▸ EXERCISE BRIEF
Where does the word "center" occur in the entries below? Copy every line that has it.

____ DATA TO USE

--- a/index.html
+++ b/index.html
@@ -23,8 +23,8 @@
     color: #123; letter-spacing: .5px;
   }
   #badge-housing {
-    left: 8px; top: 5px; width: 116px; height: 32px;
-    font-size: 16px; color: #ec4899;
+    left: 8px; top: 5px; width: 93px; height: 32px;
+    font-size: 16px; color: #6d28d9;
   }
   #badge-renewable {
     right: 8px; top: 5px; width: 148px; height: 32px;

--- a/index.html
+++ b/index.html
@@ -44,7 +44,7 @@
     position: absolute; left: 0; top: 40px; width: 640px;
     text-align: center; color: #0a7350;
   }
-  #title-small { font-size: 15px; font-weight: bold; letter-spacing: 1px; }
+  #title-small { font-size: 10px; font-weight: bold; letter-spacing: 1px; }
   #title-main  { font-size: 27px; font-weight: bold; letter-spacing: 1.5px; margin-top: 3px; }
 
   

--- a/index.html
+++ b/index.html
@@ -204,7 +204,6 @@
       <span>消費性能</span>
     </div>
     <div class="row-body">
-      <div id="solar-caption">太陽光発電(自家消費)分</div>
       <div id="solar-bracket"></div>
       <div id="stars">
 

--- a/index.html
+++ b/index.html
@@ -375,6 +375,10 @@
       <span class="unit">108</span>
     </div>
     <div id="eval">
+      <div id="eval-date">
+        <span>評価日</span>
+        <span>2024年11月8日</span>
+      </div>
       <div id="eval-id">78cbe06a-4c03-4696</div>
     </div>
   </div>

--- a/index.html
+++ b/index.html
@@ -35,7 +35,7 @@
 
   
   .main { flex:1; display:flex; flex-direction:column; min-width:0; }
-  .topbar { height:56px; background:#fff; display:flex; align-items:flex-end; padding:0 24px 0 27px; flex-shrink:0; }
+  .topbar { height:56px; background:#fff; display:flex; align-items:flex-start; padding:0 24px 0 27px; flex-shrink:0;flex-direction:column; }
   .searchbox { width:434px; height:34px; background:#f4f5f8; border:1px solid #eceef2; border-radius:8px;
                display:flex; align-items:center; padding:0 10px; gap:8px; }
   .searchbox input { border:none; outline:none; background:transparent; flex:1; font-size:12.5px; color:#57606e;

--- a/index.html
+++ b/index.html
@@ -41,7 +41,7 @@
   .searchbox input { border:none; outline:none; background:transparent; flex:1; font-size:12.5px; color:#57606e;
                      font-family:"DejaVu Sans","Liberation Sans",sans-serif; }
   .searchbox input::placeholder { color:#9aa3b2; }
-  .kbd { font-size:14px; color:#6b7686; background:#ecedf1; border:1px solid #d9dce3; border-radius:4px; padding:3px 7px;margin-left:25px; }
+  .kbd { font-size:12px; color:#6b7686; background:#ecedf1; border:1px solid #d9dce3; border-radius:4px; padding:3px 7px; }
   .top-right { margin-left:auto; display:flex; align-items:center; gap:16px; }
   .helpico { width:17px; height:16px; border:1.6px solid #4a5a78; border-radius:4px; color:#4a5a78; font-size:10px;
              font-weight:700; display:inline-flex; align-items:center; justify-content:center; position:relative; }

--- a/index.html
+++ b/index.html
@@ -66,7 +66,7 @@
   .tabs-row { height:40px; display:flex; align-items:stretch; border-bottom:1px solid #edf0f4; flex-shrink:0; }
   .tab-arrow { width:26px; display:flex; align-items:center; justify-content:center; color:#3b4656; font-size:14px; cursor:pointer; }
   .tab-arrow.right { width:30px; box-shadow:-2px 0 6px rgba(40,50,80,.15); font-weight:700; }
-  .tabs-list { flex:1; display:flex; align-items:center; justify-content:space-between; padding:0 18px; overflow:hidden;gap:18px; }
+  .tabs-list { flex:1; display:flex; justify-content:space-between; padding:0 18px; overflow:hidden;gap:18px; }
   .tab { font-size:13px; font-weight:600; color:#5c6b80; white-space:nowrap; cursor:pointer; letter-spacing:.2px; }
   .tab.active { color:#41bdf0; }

________

▸ TASK RESULT
     text-align: center; color: #0a7350;
                display:flex; align-items:center; padding:0 10px; gap:8px; }
   .top-right { margin-left:auto; display:flex; align-items:center; gap:16px; }
              font-weight:700; display:inline-flex; align-items:center; justify-content:center; position:relative; }
   .tab-arrow { width:26px; display:flex; align-items:center; justify-content:center; color:#3b4656; font-size:14px; cursor:pointer; }
-  .tabs-list { flex:1; display:flex; align-items:center; justify-content:space-between; padding:0 18px; overflow:hidden;gap:18px; }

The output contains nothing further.